Free Nazanin
Let her come home NOW, Boris tells Iranian leader after ‘spying’ jail term ends
BORIS Johnson demanded Iran release Nazanin Zaghari-Ratcliffe immediately in a call with its president yesterday.
Raising the case directly with Hassan Rouhani, the Prime Minister said the mother-of-one must be allowed to return to her family in the UK now she has served her sentence for trumped up spying charges.
It marks a significant intervention by Mr Johnson in the case after her five-year prison sentence ended on Sunday.
Downing Street released details of a call between the pair, with Mr Johnson calling for the release of the charity worker and other detained British-Iranian dual nationals.
Mrs Zaghari-Ratcliffe was freed
‘Fair trial rights violated’
from house arrest and had her ankle tag removed on Sunday after her prison sentence on false spying charges came to an end. But she is unable to return to Britain and faces new charges.
A No 10 spokesman said: ‘The Prime Minister said that while the removal of Nazanin Zaghari Ratcliffe’s ankle monitor was welcome, her continued confinement remains completely unacceptable and she must be allowed to return to her family in the UK.’
She was arrested in 2016 as she visited her parents with her baby daughter and was imprisoned, before being released to her parents’ home under house arrest last year. Her family say she has been taken hostage over hundreds of millions of pounds owed by the UK for tanks ordered before the Islamic revolution in Iran in 1979.
She has not had her passport returned and so cannot leave Iran. She has been summoned to appear in front of a court this Sunday under possible new charges relating to accusations of her spreading propaganda against the regime.

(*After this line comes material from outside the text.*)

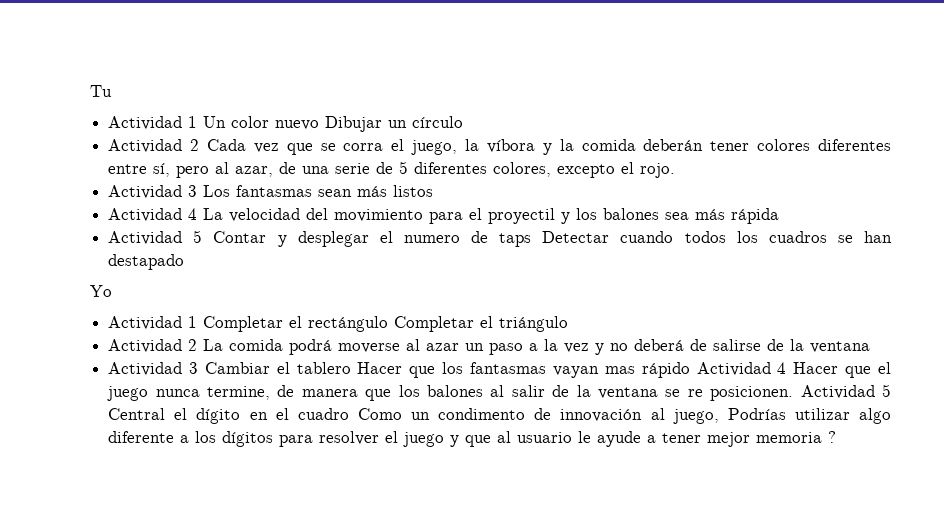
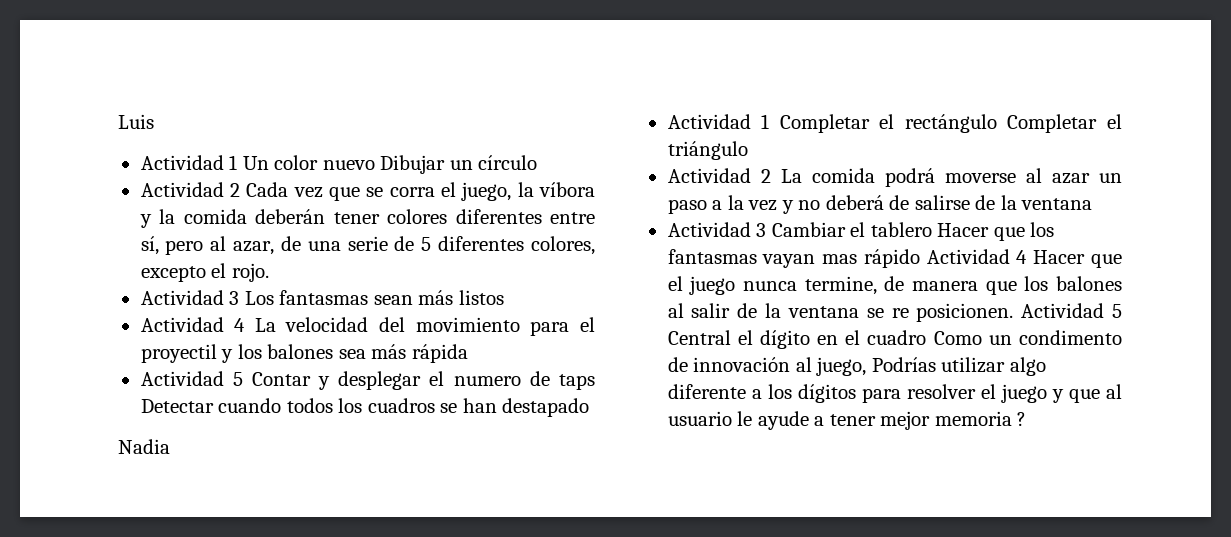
- Tu
+ Luis
- Yo
+ Nadia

These charges were first mentioned in 2017 when then-foreign secretary Mr Johnson told a parliamentary committee that Mrs Zaghari-Ratcliffe was training journalists at the time of her arrest. This was cited as proof that she was engaged in ‘propaganda against the regime’. Mr Johnson later apologised and retracted the comments, but the second court case has been held over her head ever since.
Her husband Richard and their six-year-old daughter Gabriella attended a vigil outside the Iranian embassy in Knightsbridge, central London, on Monday. Asked about the call, Mr Ratcliffe said: ‘It’s a good sign that they’re speaking... but I can’t tell how close they are to an understanding.’
Kate Allen of Amnesty International UK, said: ‘Nazanin has already been convicted once after a deeply unfair trial, so of course we’re extremely concerned about this hearing.’
She said the Iranian authorities ‘systematically violate fair trial rights’ and it was of the ‘utmost importance’ that UK officials attend court hearings.
Downing Street says officials have been denied access to legal proceedings because Iran does not recognise dual nationality.
An Iranian statement on the call did not mention Mrs Zaghari Ratcliffe but said the debt issue was raised. ‘Undoubtedly, accelerating repayment of Iran’s claims is also effective in solving other problems,’ it added.